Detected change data
:::
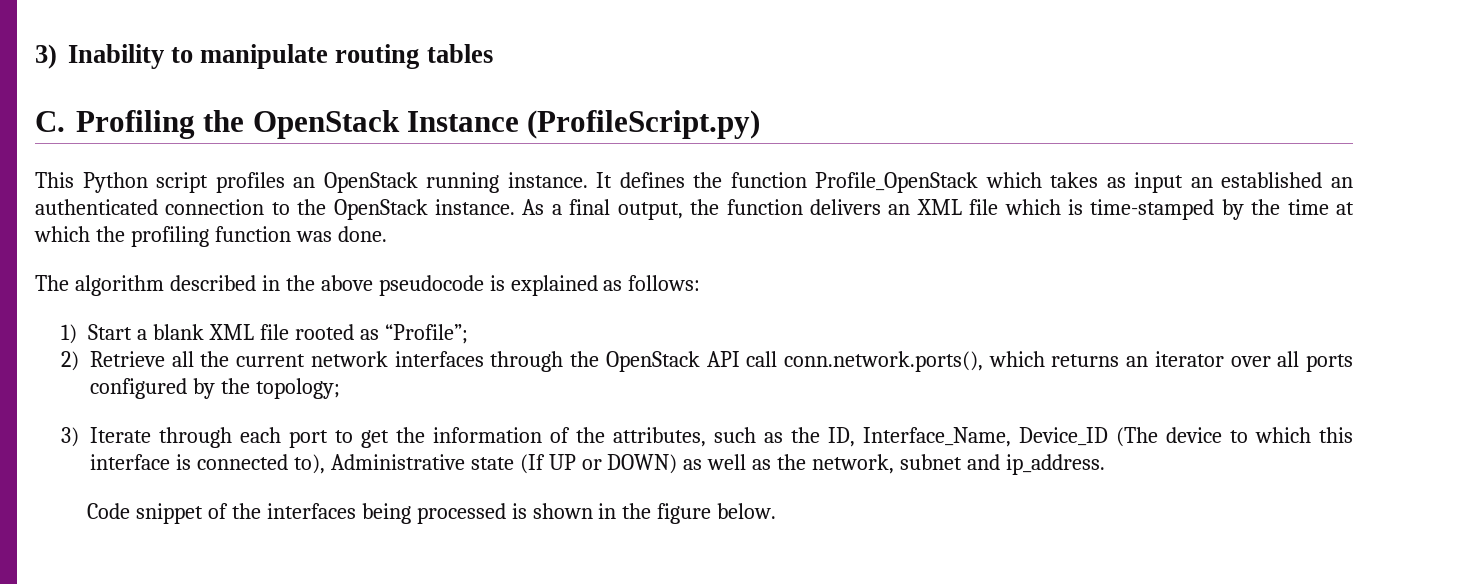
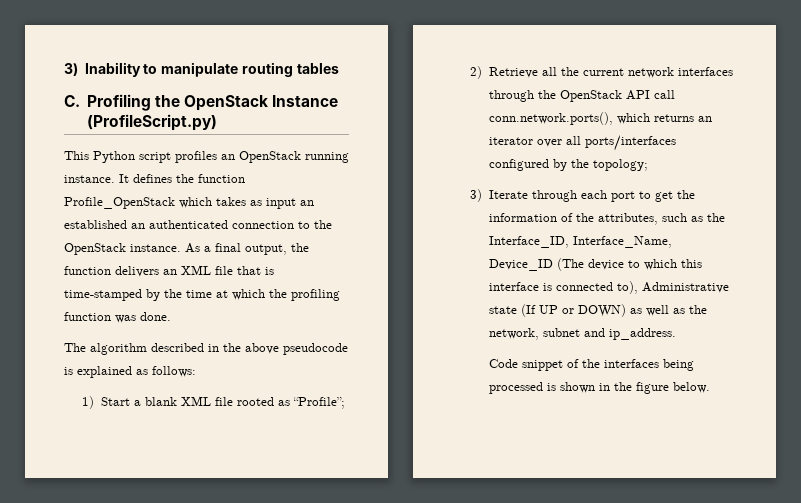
- As a final output, the function delivers an XML file which is time-stamped by the time at which the profiling function was done.
+ As a final output, the function delivers an XML file that is time-stamped by the time at which the profiling function was done.
- 2) Retrieve all the current network interfaces through the OpenStack API call conn.network.ports(), which returns an iterator over all ports configured by the topology;
+ 2) Retrieve all the current network interfaces through the OpenStack API call conn.network.ports(), which returns an iterator over all ports/interfaces configured by the topology;
- 3) Iterate through each port to get the information of the attributes, such as the ID, Interface_Name, Device_ID (The device to which this interface is connected to), Administrative state (If UP or DOWN) as well as the network, subnet and ip_address.
+ 3) Iterate through each port to get the information of the attributes, such as the Interface_ID, Interface_Name, Device_ID (The device to which this interface is connected to), Administrative state (If UP or DOWN) as well as the network, subnet and ip_address.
:::
About this exercise:
Every line from the one that holds "ports/interfaces configured by the topology;" to the end of the data above should be given again exactly, with that line and the last one both kept.

Task output:
+ 2) Retrieve all the current network interfaces through the OpenStack API call conn.network.ports(), which returns an iterator over all ports/interfaces configured by the topology;
- 3) Iterate through each port to get the information of the attributes, such as the ID, Interface_Name, Device_ID (The device to which this interface is connected to), Administrative state (If UP or DOWN) as well as the network, subnet and ip_address.
+ 3) Iterate through each port to get the information of the attributes, such as the Interface_ID, Interface_Name, Device_ID (The device to which this interface is connected to), Administrative state (If UP or DOWN) as well as the network, subnet and ip_address.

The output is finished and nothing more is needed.